## Extracted data
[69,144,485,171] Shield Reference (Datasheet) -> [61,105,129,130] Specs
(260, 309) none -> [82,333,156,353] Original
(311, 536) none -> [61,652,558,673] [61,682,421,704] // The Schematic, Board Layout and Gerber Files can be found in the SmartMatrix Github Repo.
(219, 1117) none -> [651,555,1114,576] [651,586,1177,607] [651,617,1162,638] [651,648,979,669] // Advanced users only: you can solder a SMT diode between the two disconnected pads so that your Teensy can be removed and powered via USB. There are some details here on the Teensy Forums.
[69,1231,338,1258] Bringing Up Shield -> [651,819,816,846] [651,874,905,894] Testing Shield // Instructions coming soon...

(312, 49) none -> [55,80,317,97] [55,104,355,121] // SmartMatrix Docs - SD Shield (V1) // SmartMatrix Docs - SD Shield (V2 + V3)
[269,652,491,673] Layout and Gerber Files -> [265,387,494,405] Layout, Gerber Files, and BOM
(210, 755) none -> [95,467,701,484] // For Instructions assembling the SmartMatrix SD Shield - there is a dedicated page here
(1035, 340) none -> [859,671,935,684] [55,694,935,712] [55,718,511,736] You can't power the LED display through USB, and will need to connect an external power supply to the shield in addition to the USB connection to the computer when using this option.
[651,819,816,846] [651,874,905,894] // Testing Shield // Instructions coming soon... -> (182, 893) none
==
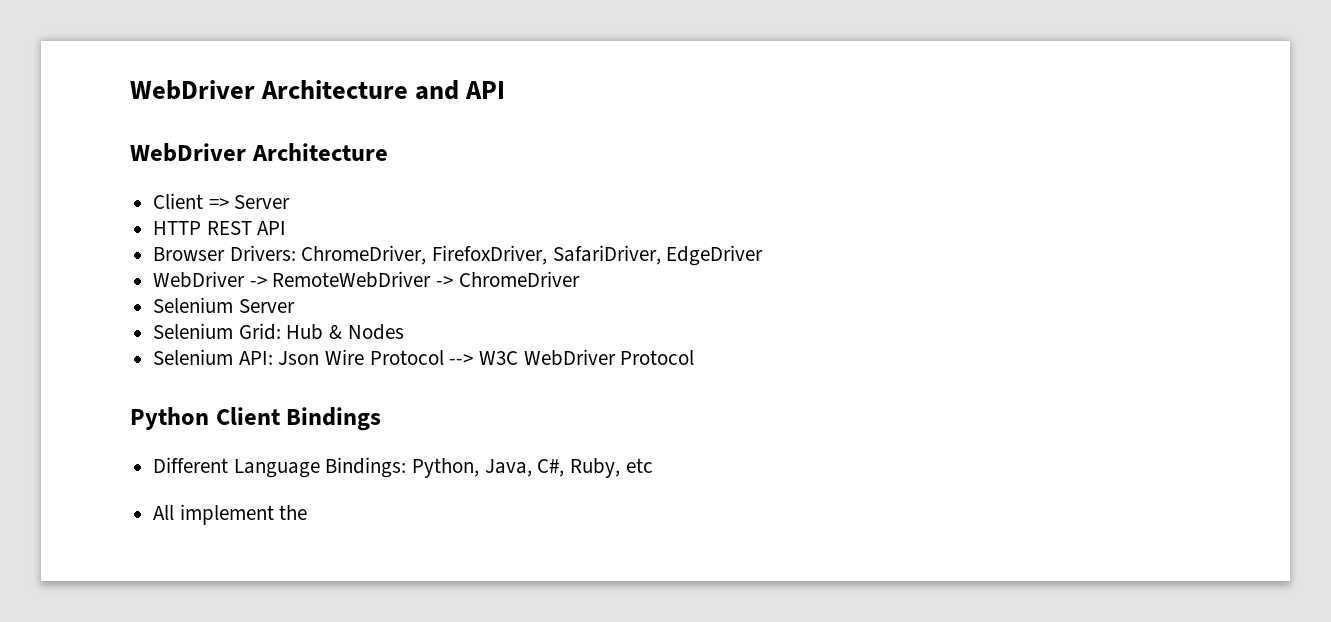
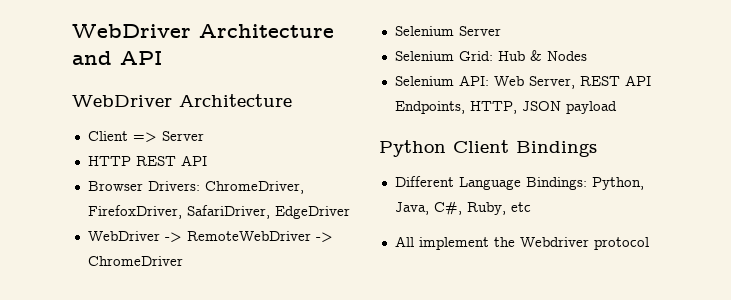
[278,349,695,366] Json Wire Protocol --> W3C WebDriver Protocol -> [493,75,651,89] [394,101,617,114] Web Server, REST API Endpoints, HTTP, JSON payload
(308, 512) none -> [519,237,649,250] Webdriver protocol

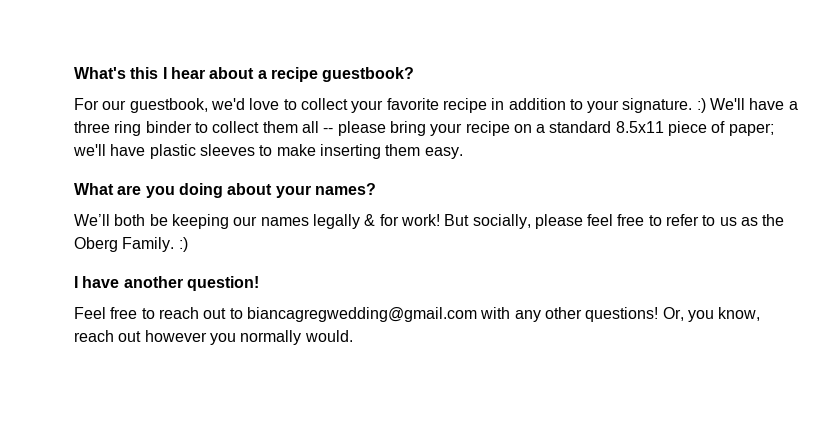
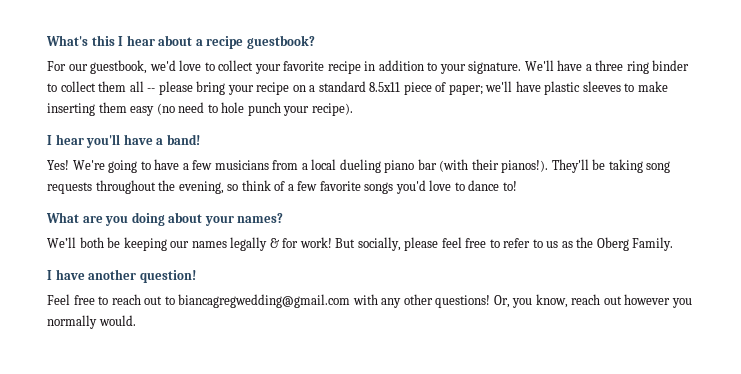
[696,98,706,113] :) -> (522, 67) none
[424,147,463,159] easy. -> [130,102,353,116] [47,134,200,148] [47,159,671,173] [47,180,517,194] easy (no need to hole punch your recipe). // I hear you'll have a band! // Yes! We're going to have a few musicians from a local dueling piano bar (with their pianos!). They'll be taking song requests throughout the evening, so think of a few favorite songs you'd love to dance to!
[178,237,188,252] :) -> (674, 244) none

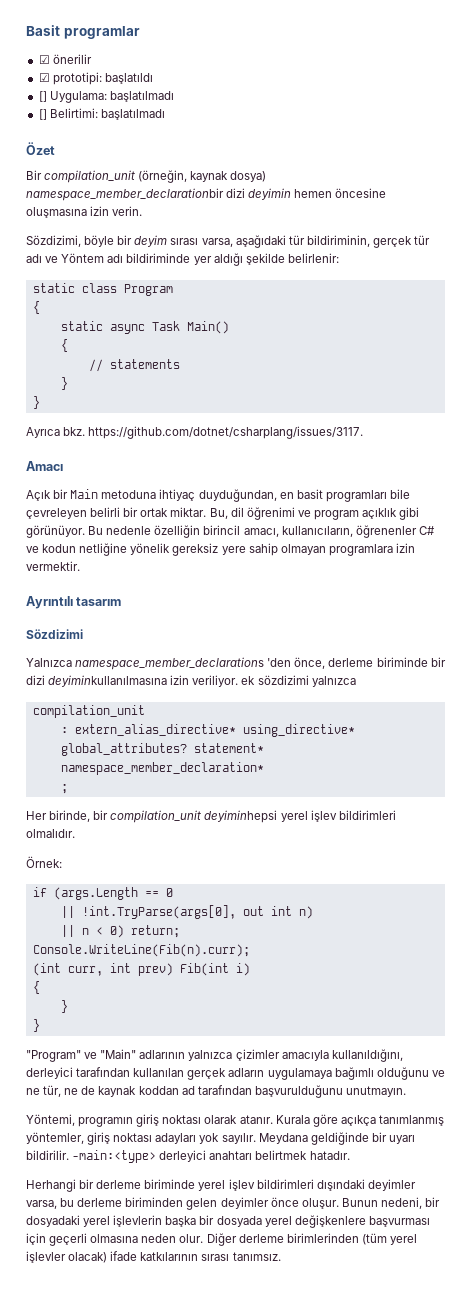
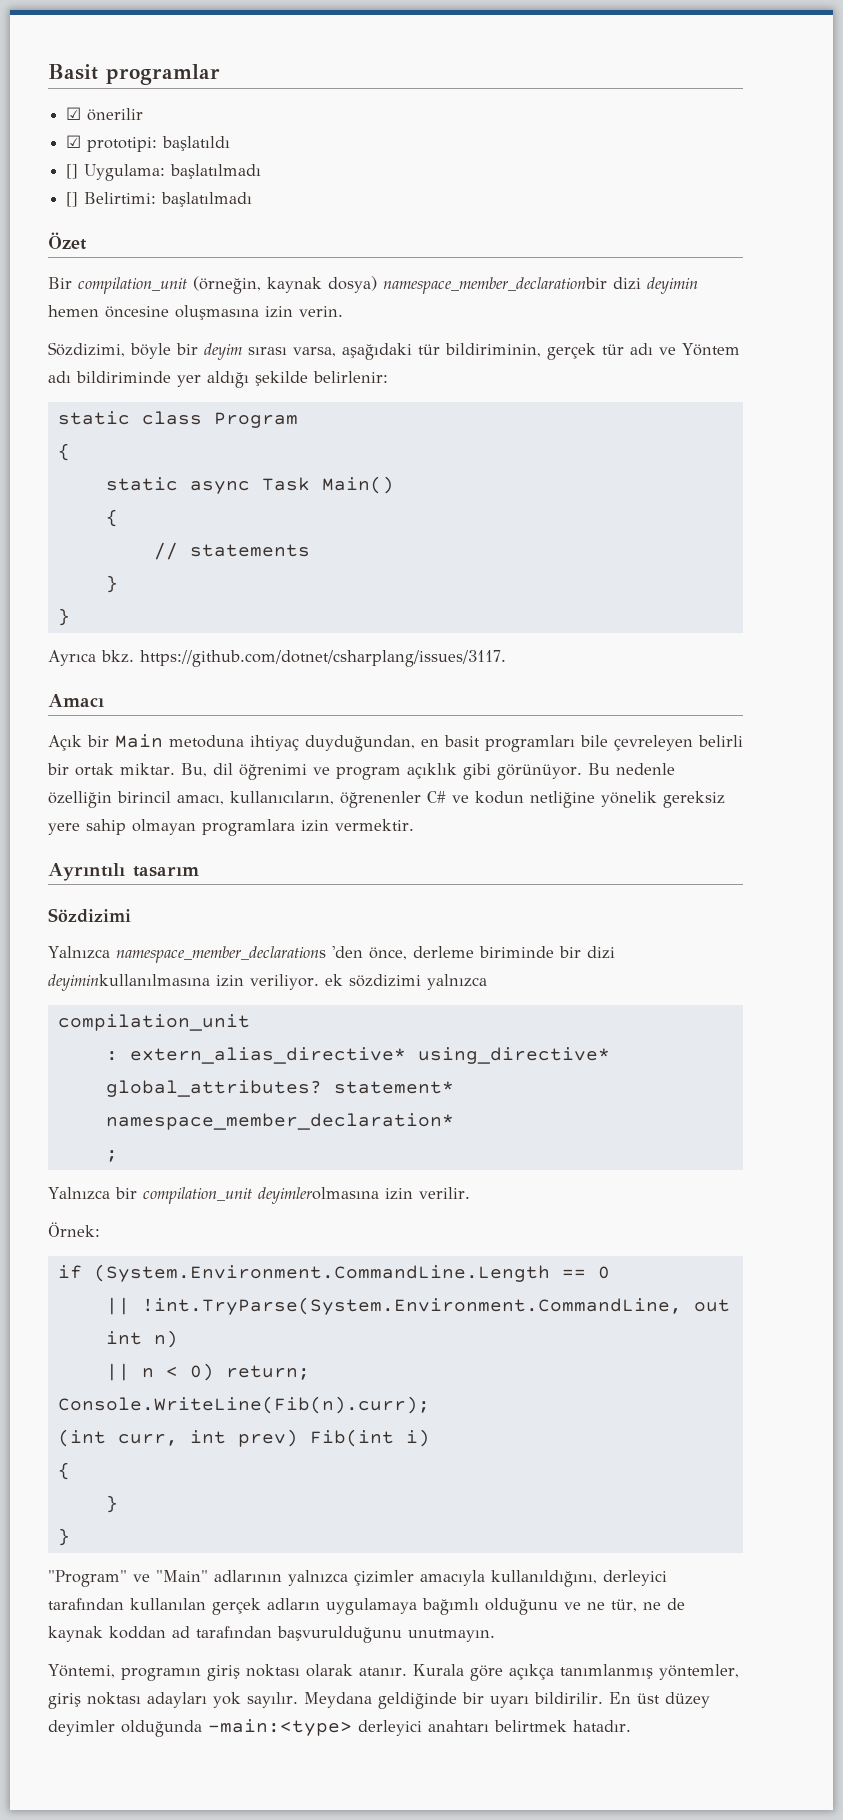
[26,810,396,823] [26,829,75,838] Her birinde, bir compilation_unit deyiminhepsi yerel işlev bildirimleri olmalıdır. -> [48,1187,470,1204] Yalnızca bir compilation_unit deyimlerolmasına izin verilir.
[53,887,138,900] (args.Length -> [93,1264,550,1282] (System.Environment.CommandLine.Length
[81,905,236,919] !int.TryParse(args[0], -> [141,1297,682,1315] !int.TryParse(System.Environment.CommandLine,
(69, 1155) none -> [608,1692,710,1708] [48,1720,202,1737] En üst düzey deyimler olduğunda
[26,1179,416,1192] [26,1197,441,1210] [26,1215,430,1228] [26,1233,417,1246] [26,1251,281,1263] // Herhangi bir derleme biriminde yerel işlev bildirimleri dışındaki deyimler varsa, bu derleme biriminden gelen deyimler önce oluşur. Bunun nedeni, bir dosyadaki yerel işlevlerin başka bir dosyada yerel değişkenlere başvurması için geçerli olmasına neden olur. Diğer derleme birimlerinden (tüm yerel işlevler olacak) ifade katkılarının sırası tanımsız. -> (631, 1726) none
==
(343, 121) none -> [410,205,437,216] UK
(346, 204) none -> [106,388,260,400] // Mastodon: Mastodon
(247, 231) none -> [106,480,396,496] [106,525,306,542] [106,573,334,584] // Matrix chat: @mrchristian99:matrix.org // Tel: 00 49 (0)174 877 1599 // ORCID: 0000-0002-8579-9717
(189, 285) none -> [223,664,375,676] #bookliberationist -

## Work to complete
Only the lines that contain the string "CommandLine" should be copied from the entries above.

## Output for this task
[53,887,138,900] (args.Length -> [93,1264,550,1282] (System.Environment.CommandLine.Length
[81,905,236,919] !int.TryParse(args[0], -> [141,1297,682,1315] !int.TryParse(System.Environment.CommandLine,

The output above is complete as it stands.